***** DATA SHOWN *****

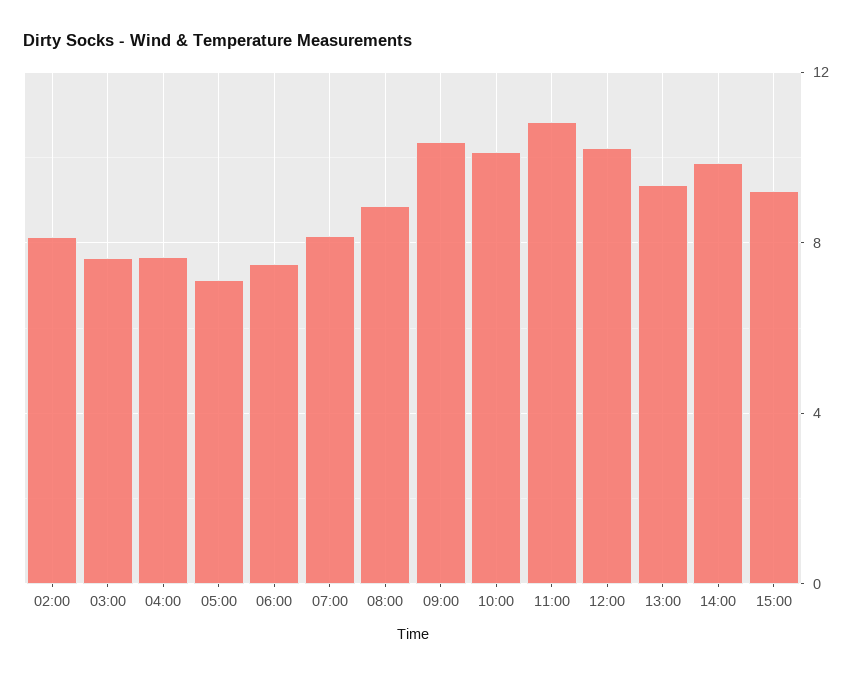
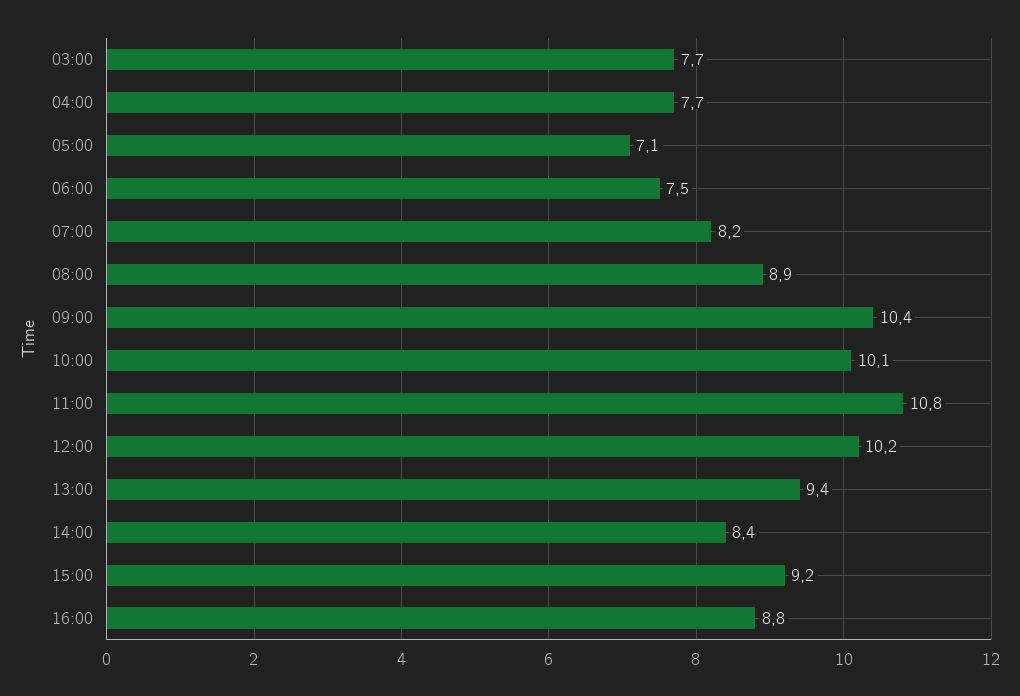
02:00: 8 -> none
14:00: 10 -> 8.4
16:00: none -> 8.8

*****
***** DATA SHOWN *****

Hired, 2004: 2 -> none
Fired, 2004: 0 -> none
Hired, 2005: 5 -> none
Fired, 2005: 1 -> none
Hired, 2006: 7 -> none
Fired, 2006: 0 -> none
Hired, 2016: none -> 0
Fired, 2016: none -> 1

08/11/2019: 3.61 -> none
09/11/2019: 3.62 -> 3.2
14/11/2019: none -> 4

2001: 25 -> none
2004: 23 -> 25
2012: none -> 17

*****
***** DATA SHOWN *****

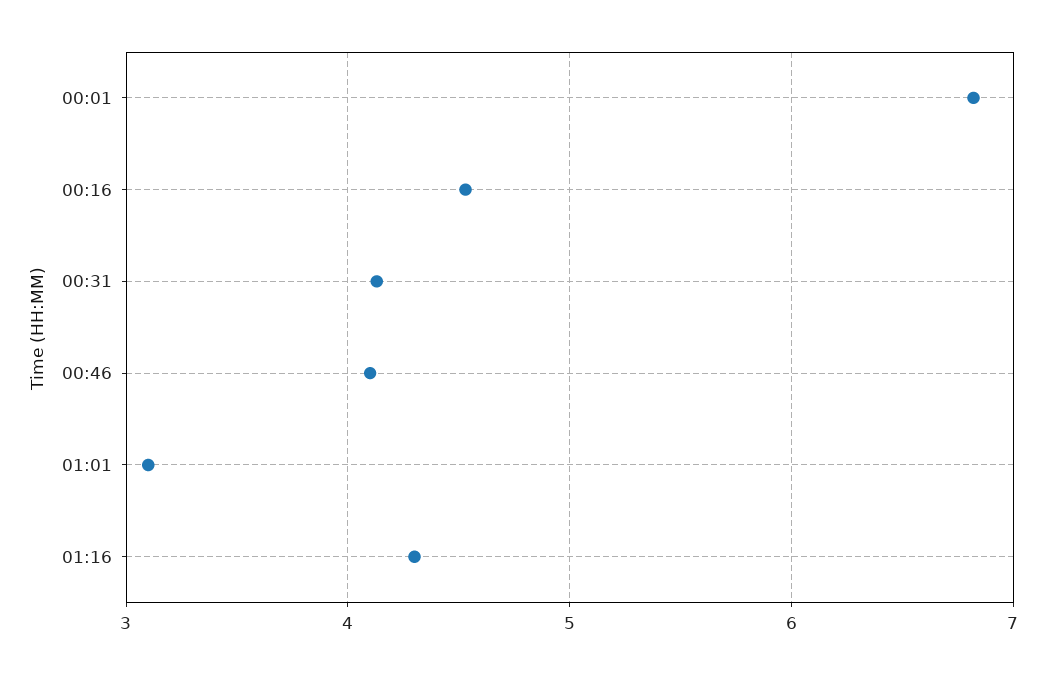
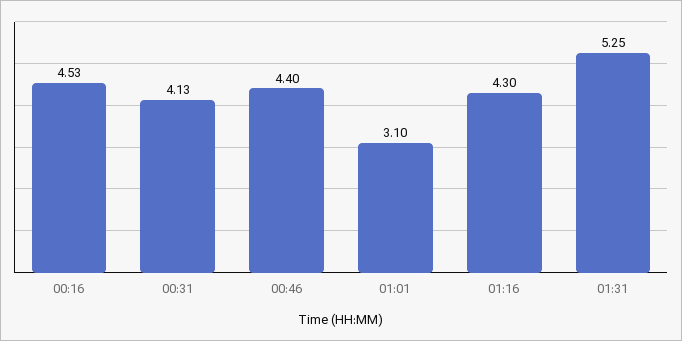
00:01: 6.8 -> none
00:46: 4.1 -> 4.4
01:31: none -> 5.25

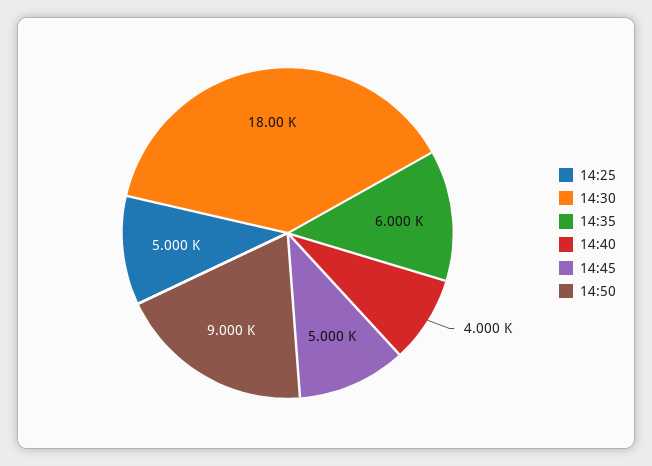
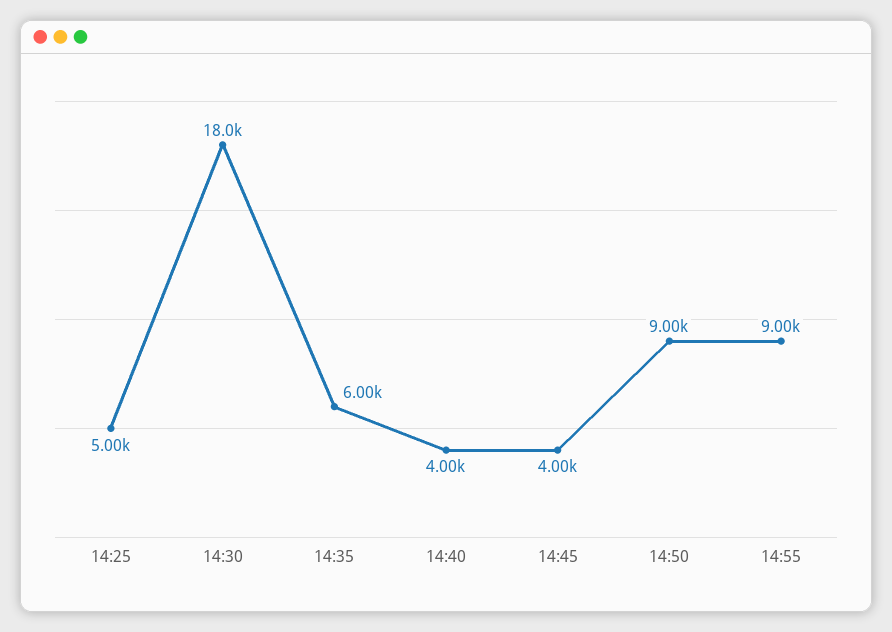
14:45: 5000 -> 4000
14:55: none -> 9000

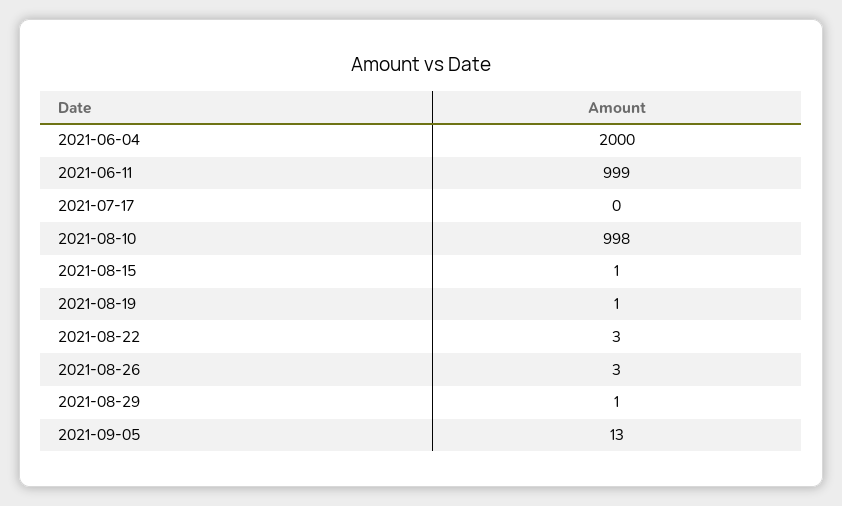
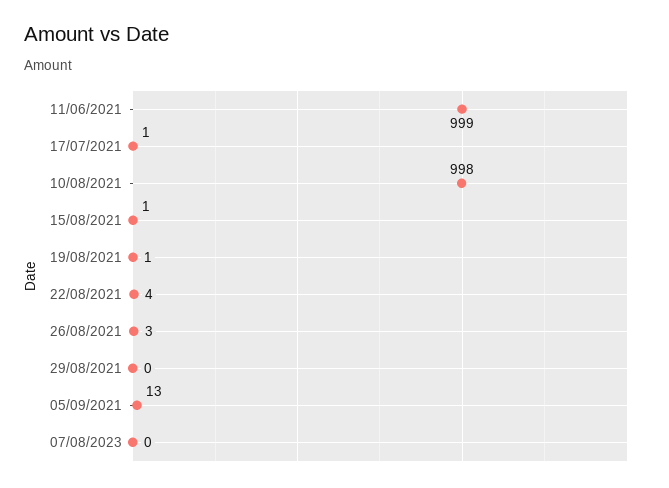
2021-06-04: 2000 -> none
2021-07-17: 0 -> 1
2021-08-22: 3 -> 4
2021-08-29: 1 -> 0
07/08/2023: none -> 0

*****

THE PROBLEM
Across the whole listing above, tally each line where the string "Fired" occurs, and give the number and nothing more.

YOUR RESPONSE
4